START Source records
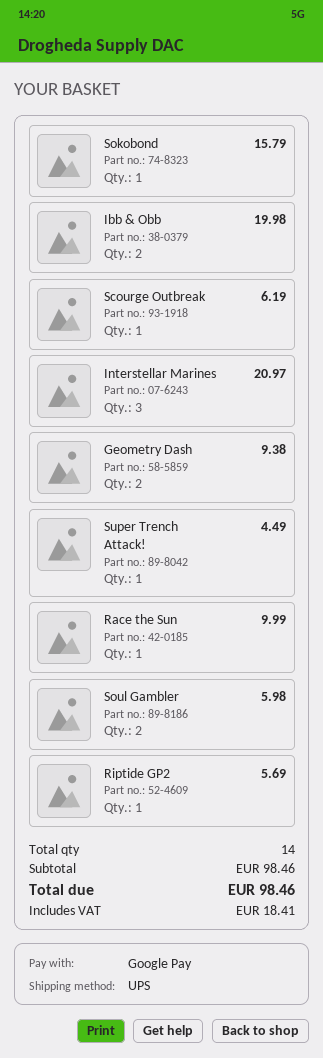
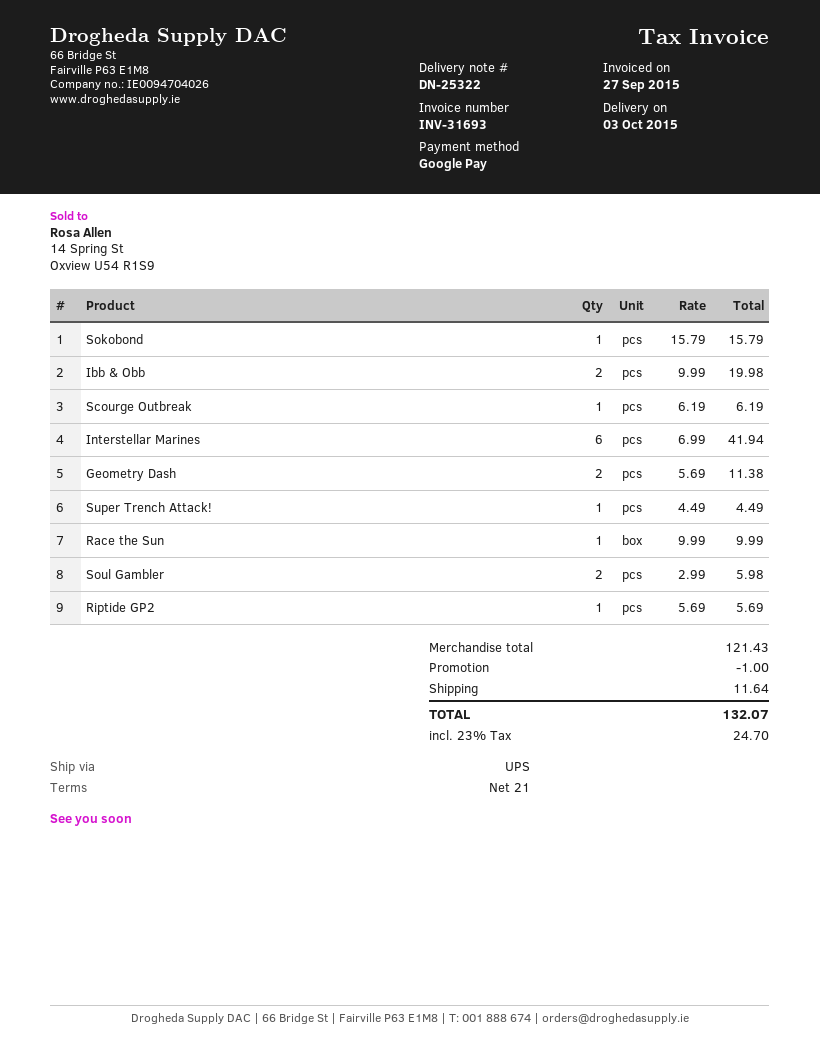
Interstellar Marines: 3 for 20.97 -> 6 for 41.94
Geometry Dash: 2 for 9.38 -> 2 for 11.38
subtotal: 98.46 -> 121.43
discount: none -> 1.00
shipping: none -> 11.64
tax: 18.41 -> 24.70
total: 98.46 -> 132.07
END Source records
START Source records
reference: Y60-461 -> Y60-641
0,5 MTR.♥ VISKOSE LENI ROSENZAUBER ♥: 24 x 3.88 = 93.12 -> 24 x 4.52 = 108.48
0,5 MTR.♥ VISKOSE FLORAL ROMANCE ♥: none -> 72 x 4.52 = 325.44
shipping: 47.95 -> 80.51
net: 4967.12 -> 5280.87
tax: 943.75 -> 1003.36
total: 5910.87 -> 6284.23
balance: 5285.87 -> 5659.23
END Source records
◆ What you should do
Which lines run from the one holding "Interstellar Marines: 3" through the one holding "total: 98.46 -> 132.07" in the records above? Repeat them exactly, both included, and nothing more.

◆ Task output
Interstellar Marines: 3 for 20.97 -> 6 for 41.94
Geometry Dash: 2 for 9.38 -> 2 for 11.38
subtotal: 98.46 -> 121.43
discount: none -> 1.00
shipping: none -> 11.64
tax: 18.41 -> 24.70
total: 98.46 -> 132.07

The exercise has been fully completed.